AIM OF THE EXERCISE: Up to and including the line with "-431,10 +431,6 @@", please set down the entries below exactly, starting from the first line.

+++ MATERIAL SHOWN

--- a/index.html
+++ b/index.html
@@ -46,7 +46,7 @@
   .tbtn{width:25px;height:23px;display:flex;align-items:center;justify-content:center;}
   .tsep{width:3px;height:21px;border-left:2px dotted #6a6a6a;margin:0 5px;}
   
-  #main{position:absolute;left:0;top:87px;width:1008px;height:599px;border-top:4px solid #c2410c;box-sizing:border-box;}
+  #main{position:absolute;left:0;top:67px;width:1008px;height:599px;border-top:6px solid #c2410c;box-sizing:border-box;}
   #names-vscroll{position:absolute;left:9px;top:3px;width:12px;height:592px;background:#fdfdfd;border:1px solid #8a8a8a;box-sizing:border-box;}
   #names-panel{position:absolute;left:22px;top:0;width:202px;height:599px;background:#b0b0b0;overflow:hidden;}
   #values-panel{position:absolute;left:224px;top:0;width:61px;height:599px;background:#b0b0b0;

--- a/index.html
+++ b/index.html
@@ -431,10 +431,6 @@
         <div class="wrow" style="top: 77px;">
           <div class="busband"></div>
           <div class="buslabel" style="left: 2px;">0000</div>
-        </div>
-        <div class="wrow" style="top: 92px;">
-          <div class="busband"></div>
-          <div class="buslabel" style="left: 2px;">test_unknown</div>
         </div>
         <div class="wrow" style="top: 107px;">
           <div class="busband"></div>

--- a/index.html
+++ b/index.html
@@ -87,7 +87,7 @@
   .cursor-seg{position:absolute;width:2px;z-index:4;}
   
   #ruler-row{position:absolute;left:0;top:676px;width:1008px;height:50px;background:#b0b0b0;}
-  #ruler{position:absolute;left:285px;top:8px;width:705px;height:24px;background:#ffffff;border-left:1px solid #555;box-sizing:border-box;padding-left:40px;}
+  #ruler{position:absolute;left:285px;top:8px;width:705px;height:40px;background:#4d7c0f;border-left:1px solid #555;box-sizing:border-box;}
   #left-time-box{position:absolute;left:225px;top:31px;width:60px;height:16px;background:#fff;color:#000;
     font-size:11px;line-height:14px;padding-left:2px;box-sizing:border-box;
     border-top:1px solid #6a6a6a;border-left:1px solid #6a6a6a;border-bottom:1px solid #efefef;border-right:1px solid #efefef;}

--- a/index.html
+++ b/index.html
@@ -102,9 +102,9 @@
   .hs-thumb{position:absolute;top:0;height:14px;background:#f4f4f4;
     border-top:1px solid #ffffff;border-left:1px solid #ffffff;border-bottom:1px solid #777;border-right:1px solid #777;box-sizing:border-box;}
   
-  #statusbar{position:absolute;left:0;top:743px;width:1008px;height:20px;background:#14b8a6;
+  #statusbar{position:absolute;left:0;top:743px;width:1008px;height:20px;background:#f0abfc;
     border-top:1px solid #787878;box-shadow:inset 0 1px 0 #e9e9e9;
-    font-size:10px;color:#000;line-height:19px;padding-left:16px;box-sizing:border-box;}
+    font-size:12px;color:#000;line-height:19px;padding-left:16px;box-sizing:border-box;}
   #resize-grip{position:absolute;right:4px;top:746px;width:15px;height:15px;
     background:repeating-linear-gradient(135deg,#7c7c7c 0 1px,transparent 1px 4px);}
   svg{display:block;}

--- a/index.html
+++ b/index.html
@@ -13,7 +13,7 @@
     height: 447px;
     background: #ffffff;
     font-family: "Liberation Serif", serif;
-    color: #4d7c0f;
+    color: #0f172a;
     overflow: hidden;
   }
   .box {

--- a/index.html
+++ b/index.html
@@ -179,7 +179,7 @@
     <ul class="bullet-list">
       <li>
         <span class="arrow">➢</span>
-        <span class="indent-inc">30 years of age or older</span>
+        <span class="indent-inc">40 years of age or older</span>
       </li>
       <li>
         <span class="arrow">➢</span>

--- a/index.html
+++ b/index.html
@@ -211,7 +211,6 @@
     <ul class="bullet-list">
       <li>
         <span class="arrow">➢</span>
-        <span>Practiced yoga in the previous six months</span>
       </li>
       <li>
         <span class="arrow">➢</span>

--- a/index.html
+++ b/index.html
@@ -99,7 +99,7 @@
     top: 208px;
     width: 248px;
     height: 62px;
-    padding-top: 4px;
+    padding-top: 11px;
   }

++++++

WRITTEN REPLY:
--- a/index.html
+++ b/index.html
@@ -46,7 +46,7 @@
   .tbtn{width:25px;height:23px;display:flex;align-items:center;justify-content:center;}
   .tsep{width:3px;height:21px;border-left:2px dotted #6a6a6a;margin:0 5px;}
   
-  #main{position:absolute;left:0;top:87px;width:1008px;height:599px;border-top:4px solid #c2410c;box-sizing:border-box;}
+  #main{position:absolute;left:0;top:67px;width:1008px;height:599px;border-top:6px solid #c2410c;box-sizing:border-box;}
   #names-vscroll{position:absolute;left:9px;top:3px;width:12px;height:592px;background:#fdfdfd;border:1px solid #8a8a8a;box-sizing:border-box;}
   #names-panel{position:absolute;left:22px;top:0;width:202px;height:599px;background:#b0b0b0;overflow:hidden;}
   #values-panel{position:absolute;left:224px;top:0;width:61px;height:599px;background:#b0b0b0;

--- a/index.html
+++ b/index.html
@@ -431,10 +431,6 @@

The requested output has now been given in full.